Top of Data in this exercise
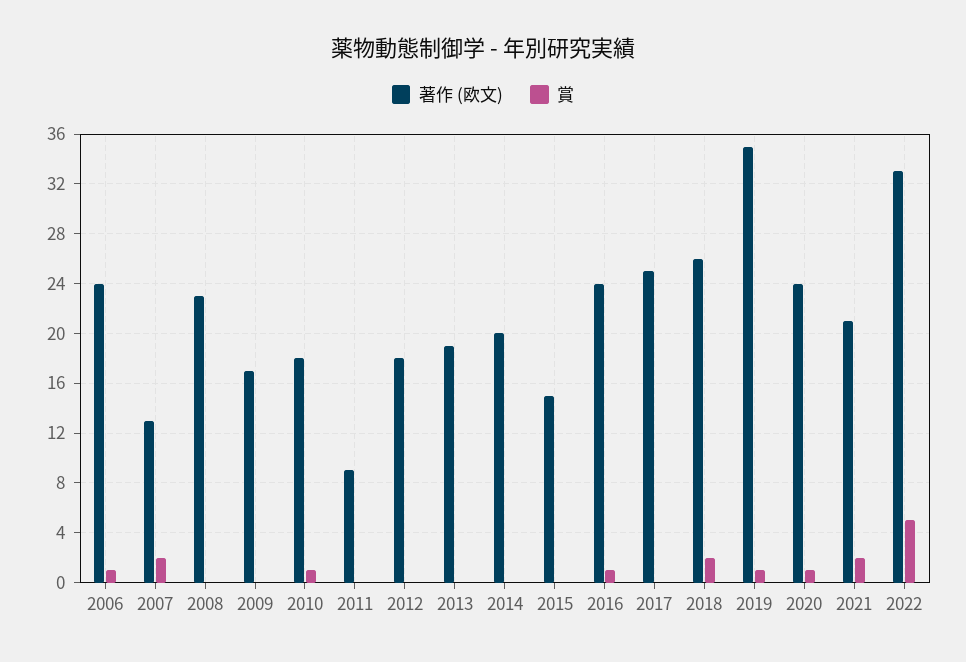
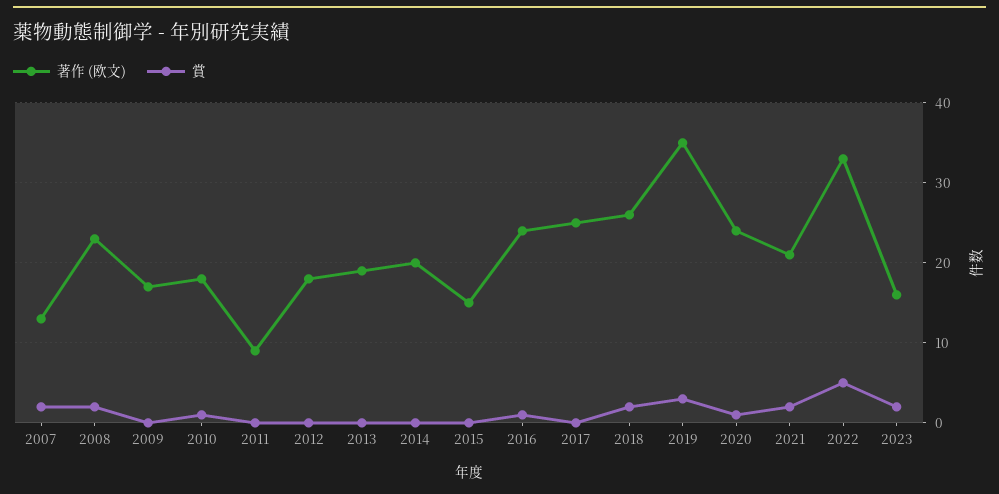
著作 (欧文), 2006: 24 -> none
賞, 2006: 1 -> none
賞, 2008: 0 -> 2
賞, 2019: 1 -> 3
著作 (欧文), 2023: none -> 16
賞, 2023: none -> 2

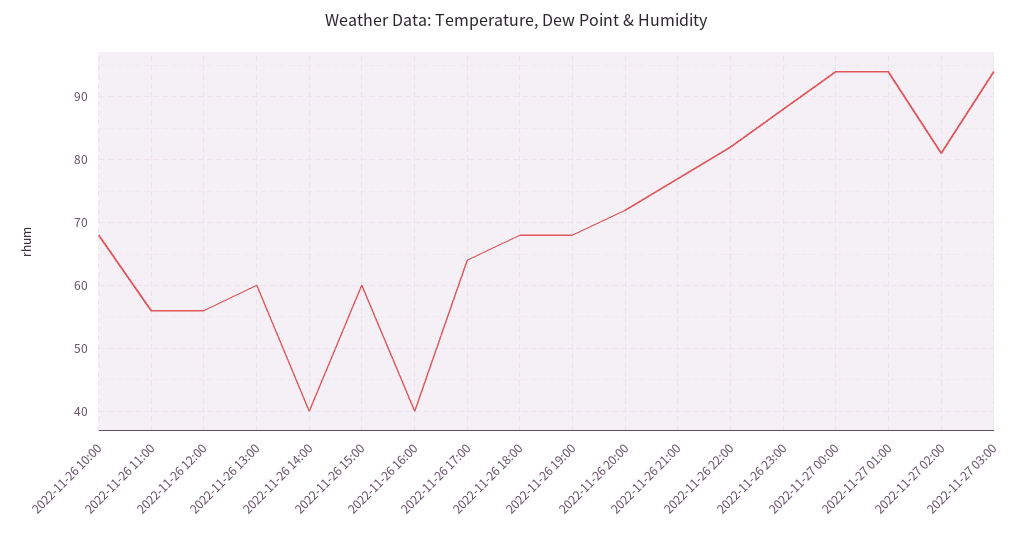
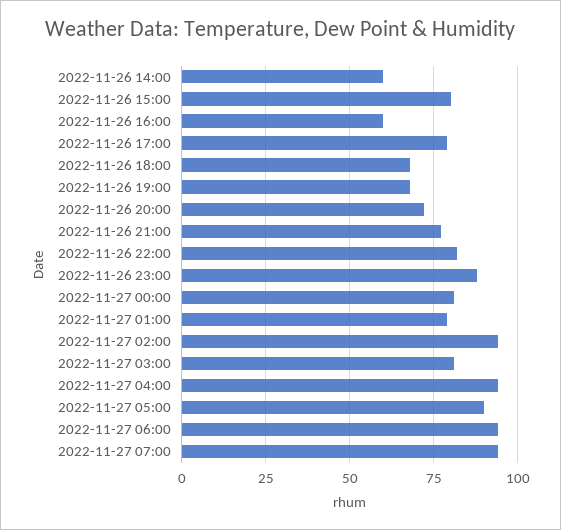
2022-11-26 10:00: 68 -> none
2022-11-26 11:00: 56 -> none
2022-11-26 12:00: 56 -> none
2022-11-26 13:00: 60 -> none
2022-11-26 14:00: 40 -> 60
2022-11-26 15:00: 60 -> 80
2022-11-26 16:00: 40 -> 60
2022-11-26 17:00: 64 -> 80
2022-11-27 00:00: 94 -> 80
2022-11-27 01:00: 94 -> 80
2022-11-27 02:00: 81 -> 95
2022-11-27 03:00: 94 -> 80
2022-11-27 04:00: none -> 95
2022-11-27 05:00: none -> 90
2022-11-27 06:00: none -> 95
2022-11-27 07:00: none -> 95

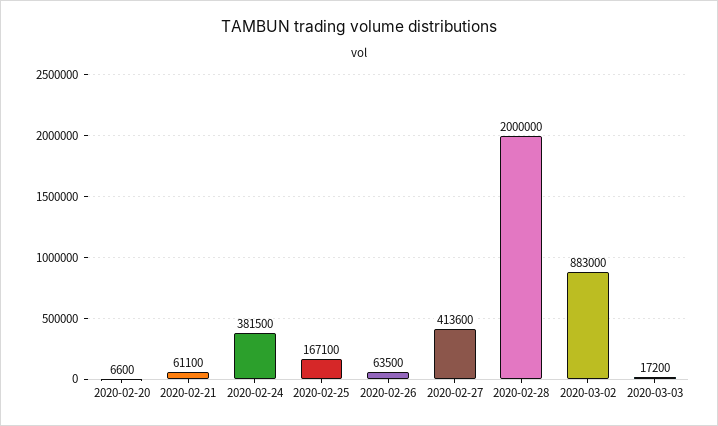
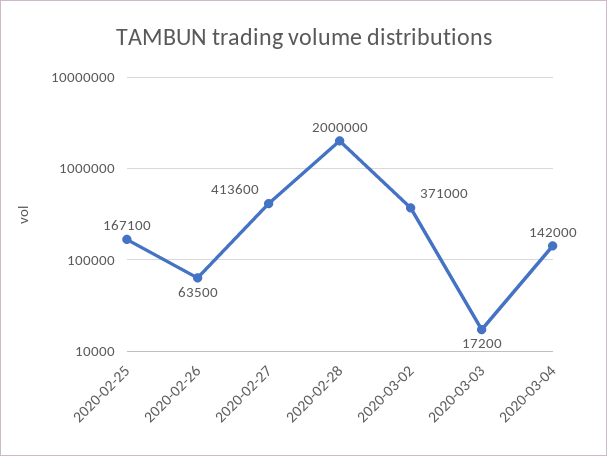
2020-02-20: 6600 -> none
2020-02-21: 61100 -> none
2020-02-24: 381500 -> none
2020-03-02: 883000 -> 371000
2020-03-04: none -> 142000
Bottom of Data in this exercise
*Requirement*: After dropping the pictures, reproduce exactly the lines from the first line of the entries through the line containing "2022-11-27 01:00: 94 -> 80", both included.

*Written response*:
著作 (欧文), 2006: 24 -> none
賞, 2006: 1 -> none
賞, 2008: 0 -> 2
賞, 2019: 1 -> 3
著作 (欧文), 2023: none -> 16
賞, 2023: none -> 2

2022-11-26 10:00: 68 -> none
2022-11-26 11:00: 56 -> none
2022-11-26 12:00: 56 -> none
2022-11-26 13:00: 60 -> none
2022-11-26 14:00: 40 -> 60
2022-11-26 15:00: 60 -> 80
2022-11-26 16:00: 40 -> 60
2022-11-26 17:00: 64 -> 80
2022-11-27 00:00: 94 -> 80
2022-11-27 01:00: 94 -> 80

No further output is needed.